The SSL handshaking is slow, and if this was to occur with every HTTP request, the performance of a secure web site would be poor. To improve performance, SSL uses the concept of sessions to allow multiple requests to share the negotiated cipher suite, the shared secret key, and the certificates. An SSL session is managed by the SSL software and isn't the same as a PHP session. Certificates and certification authorities

A signed digital certificate encodes information so that the integrity of the information and its signature can be tested. The information contained in a certificate used by SSL includes details about the organization and the organization's public key. The public key that is contained in a certificate is paired with a secret private key that is configured into the organization's web server; if you've followed our setup instructions for Unix or Mac OS X platforms in Appendix A through Appendix C, you'll recall generating the pair of keys and adding the private key to the web server.

The browser uses the public key when an SSL session is established to encrypt a secret.
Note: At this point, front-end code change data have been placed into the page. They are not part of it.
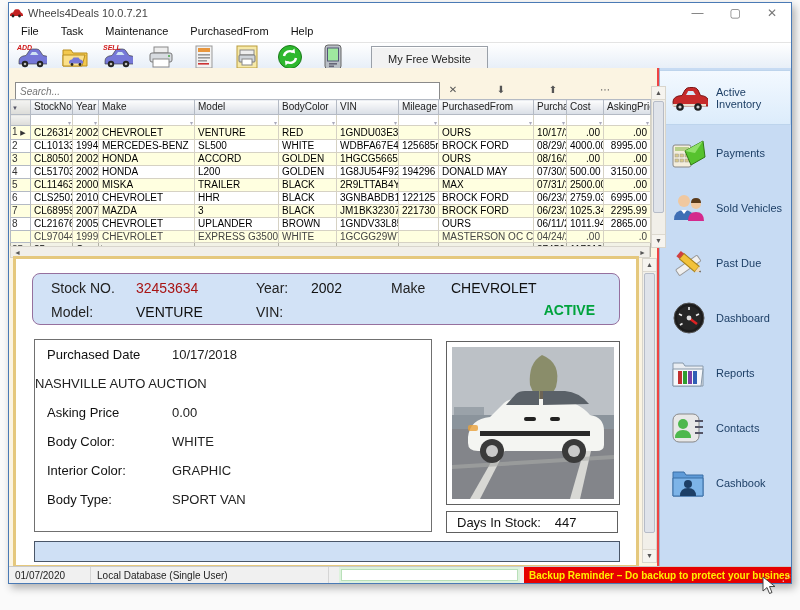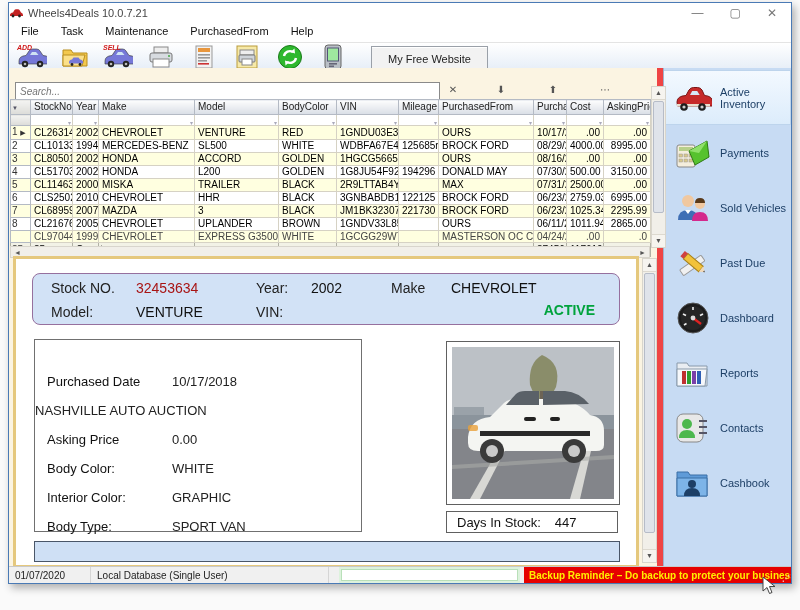--- a/index.html
+++ b/index.html
@@ -20,7 +20,7 @@
   .web-tab{margin-left:12px;height:24px;padding:0 16px;display:flex;align-items:center;font-size:11px;color:#222;background:#f2f2f2;border:1px solid #9aa0a8;border-bottom:none;box-shadow:inset 0 1px 0 #fff;}
   
   .main{position:absolute;top:65px;left:0;right:0;bottom:16px;display:flex;}
-  .content{position:relative;width:648px;background:#fbf4e2;border-right:6px solid #ef4444;}
+  .content{position:relative;width:648px;background:#fbf4e2;border-right:2px solid #ef4444;}
   
   .searchrow{position:absolute;top:13px;left:5px;right:4px;height:20px;}
   .search-input{position:absolute;left:1px;top:1px;width:415px;height:14px;border:1px solid #8a8a8a;font-size:10px;font-style:italic;color:#888;padding:1px 4px;font-family:"Liberation Sans",sans-serif;}

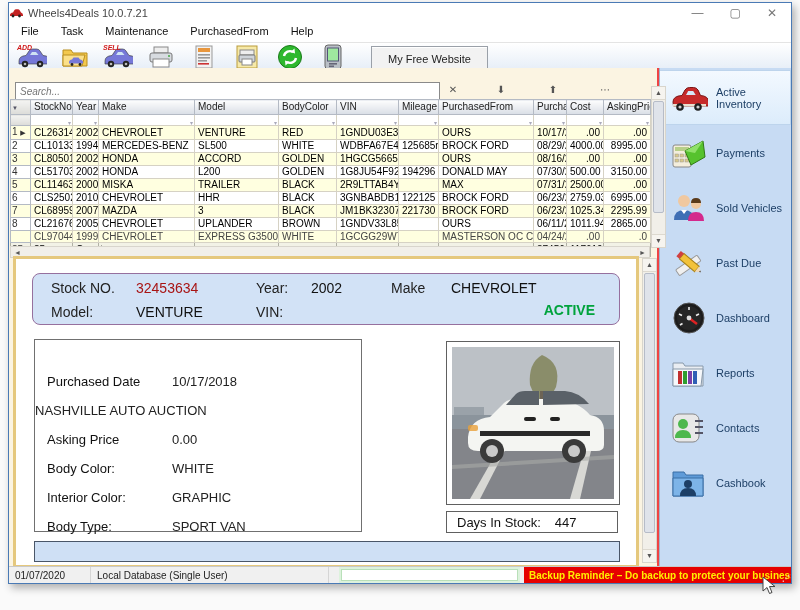--- a/index.html
+++ b/index.html
@@ -52,7 +52,7 @@
   .dh-row .lab{color:#222;}
   .stockno{color:#a81414;font-weight:normal;}
   .status-active{position:absolute;right:24px;top:28px;color:#00a33c;font-weight:bold;font-size:14px;}
-  .dfields{position:absolute;left:18px;top:80px;width:328px;height:193px;border:1px solid #707070;background:#fff;padding-top:27px;box-sizing:border-box;}
+  .dfields{position:absolute;left:18px;top:80px;width:398px;height:193px;border:1px solid #707070;background:#fff;padding-top:0;box-sizing:border-box;}
   .frow{display:flex;height:29px;align-items:center;font-size:13px;color:#111;}
   .frow .flab{width:125px;padding-left:12px;}
   .frow .fval{color:#222;}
The secret can be decrypted only using the private key configured into the organization's server. Encryption techniques that use a public and private key are known as one-way or asymmetric, and SSL uses asymmetric encryption to exchange a secret key. The secret key can then be used to encrypt the messages transmitted over the Internet.
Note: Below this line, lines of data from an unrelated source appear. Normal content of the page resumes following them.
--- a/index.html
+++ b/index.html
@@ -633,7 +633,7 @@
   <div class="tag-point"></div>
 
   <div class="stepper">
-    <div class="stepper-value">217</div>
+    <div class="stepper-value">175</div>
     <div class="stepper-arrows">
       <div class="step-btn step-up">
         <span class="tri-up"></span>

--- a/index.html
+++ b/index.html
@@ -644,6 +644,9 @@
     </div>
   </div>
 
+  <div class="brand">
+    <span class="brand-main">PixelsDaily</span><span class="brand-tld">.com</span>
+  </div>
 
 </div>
You cannot, of course, trust an unknown server to be what it claims to be; you have to depend on a known authority to validate that the server is telling the truth and you have to trust that authority. That is the role of a Certification Authority (CA). Each signed certificate contains details about the CA. The CA digitally signs a certificate by adding its own organization details, an encrypted digest of the certificate (created using a technique such as MD5), and its own public key. With this information encoded, the complete signed certificate can be verified as being correct.
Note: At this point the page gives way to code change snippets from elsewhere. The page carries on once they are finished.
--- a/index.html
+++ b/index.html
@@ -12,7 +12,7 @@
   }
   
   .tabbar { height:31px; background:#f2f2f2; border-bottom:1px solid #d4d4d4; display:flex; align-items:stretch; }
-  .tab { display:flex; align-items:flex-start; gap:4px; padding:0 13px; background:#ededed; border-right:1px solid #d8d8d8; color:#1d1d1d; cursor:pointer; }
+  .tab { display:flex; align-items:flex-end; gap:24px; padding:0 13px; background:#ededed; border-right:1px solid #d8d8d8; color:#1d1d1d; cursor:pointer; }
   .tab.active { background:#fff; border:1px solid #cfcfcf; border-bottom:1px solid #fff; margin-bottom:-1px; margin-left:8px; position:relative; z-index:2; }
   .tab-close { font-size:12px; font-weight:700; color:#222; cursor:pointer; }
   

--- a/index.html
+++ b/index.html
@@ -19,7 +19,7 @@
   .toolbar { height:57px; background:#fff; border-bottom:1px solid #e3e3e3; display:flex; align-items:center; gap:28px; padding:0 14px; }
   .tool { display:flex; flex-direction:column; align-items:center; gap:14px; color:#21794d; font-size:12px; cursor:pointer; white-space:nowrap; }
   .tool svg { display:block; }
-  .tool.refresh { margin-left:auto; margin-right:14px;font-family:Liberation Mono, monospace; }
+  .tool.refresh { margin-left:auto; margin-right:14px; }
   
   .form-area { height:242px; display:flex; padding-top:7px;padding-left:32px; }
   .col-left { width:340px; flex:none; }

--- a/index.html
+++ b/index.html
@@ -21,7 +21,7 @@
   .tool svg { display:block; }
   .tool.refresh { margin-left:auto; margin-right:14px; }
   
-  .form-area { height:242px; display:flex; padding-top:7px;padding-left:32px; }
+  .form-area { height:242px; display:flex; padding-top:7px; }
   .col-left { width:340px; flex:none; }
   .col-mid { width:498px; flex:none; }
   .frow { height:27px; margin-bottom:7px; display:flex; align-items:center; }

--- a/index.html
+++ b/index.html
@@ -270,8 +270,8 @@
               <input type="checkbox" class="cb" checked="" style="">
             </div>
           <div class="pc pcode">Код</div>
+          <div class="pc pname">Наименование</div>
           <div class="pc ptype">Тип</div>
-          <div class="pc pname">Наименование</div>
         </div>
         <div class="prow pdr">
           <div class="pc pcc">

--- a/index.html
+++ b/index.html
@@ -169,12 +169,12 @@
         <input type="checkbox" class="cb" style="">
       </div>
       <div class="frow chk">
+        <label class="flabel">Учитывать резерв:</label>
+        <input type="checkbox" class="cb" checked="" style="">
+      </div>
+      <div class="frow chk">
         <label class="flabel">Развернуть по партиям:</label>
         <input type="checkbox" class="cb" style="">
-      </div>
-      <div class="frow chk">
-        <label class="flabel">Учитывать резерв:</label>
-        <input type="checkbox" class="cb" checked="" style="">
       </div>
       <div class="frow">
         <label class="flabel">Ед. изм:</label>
There are dozens, perhaps hundreds, of CAs. A browser (or the user confronted by a browser warning) can't be expected to recognize the digital signatures from all these authorities. The X.509 certificate standard solves this problem by allowing issuing CAs to have their signatures digitally signed by a more authoritative CA, who can in turn have its signature signed by yet another, more trusted CA. Eventually the chain of signatures ends with that of a root Certification Authority. As discussed previously, the certificates from the root CAs are usually pre-installed with browser software. In addition, most browsers allow users to add their own trusted certificates.

If you don't want to pay for a certificate or you need one for testing, free certificates can be created and used to configure a web server with SSL. We show how to create free self-signed certificates for Unix and Mac OS X platforms in Appendix A through Appendix C, or you can obtain a free trial certificate for any platform from VeriSign at http://www.verisign.com/. However, self-signed or trial certificates are normally useful only in restricted environments such as corporate networks. They won't be trusted by users of secure applications on the Internet, and you'll probably need to pay to have yours signed before the application is actually deployed.